Click on image to left for pdf version of complete issue.

Post-Traumatic Election Shock
To Defeat Trump … And the Democrats
Fight for Workers Revolution

After all the media hype, suddenly it turned out that Republican Donald Trump was elected. The racist, sexist, immigrant-bashing, woman-molesting Trump would be the next CEO of the United States and commander-in-chief of U.S. imperialism. In deep shock and disbelief, tens of millions asked, how could this happen? In Muslim, Latino, African American and immigrant families there was raw fear. Soon mass protests began, with many chanting “Not My President” (as if Democrat Clinton, a certified warmonger, would have been?). At the same time, racist incidents multiplied. It is urgently necessary to fight back, but the question is how?

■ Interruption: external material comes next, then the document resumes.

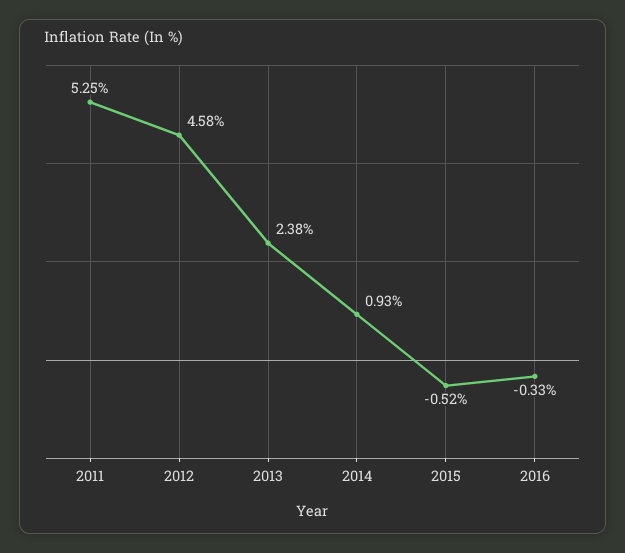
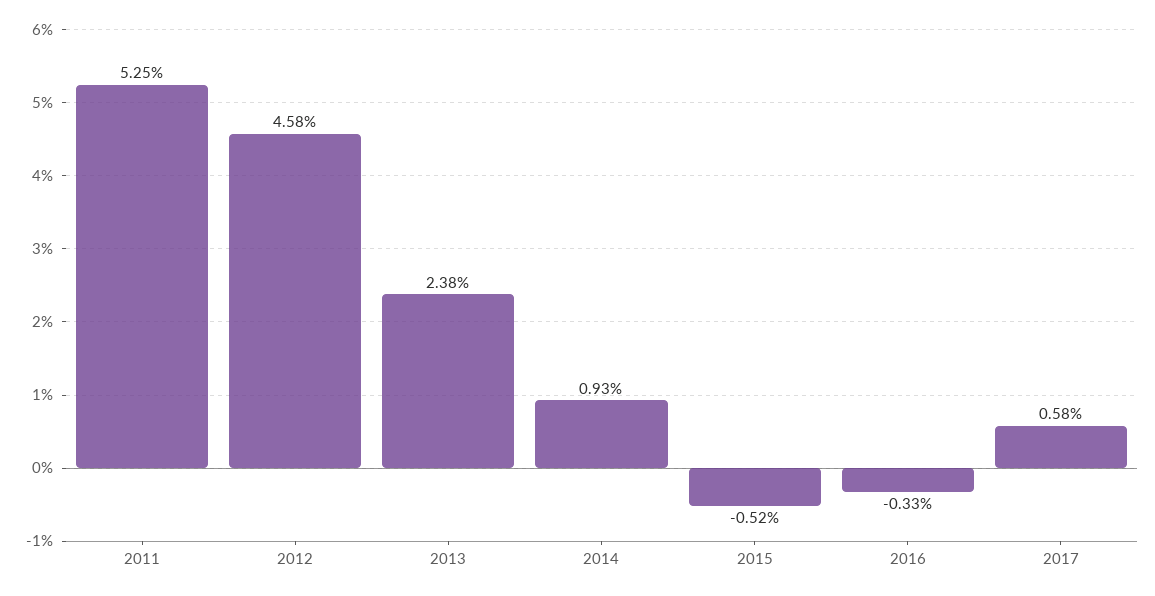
2017: none -> 0.58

The answer depends on understanding what happened, and why. Trump certainly mobilized the hard-core racist vote, and better-off middle class voters. But what put him over the top was the vote of residents of dying small towns and white workers in the Rust Belt, who have seen their jobs destroyed and cities devastated. The fact is that with their economic policies, the Democrats pushed millions of workers into the arms of Trump. What is urgently needed is to break from the Democrats, Republicans and all capitalist parties and build a class-struggle workers party. Such a party would fight for a program of mass workers action against the deportations, for workers defense guards against racist attacks, and to oppose the imperialist war drive in a struggle leading to workers revolution. To Defeat Trump … And the Democrats, Fight for Workers Revolution (10 November 2016)

Democrats and Bureaucrats Lament Their Defeat
The Myth of a “White Working Class”
“Identity Politics” at a Dead End
As the Democratic Party licks its wounds in the aftermath of the elections, it has sought to pin responsibility for defeat on sinister forces from the FBI to Vladimir Putin and Russian hacking. Another of its pathetic attempts at self-justification is to blame the “white working class” for Trump’s victory.  Meanwhile, union bureaucrats, who tried to force Hillary Clinton with her “free-trade” policies down the throats of their members, blame the Democrats for ignoring the “white working class.” They want to work with Trump pushing protectionist economic policies which set U.S. workers against their class sisters and brothers abroad. But there is no specific “white working class.” There are not a multitude of working classes identifiable by race, gender and ethnicity. There is a single multiracial working class in the United States. Identity politics have become the default position in the U.S. in the absence of sharp class struggle. By projecting the working class as just another identity, the Democratic politicians imagine that they can compete for racist votes.
Opposition to identity politics can come from two radically different directions. “Color-blind” liberals and Democrats like Bernie Sanders (and some pseudo-socialist groups) are resisting raising any special demands against black oppression. In contrast, revolutionary Marxists (Trotskyists) call for class struggle against racism, sexism and all forms of social oppression. Defeat is pretty much assured if the capitalist oppressors wage class war while workers are divided by identity-driven politics. Victory is possible when those divisions are overcome on the basis of a revolutionary program and leadership that champions and organizes all the oppressed. The Myth of a “White Working Class” (January 2017)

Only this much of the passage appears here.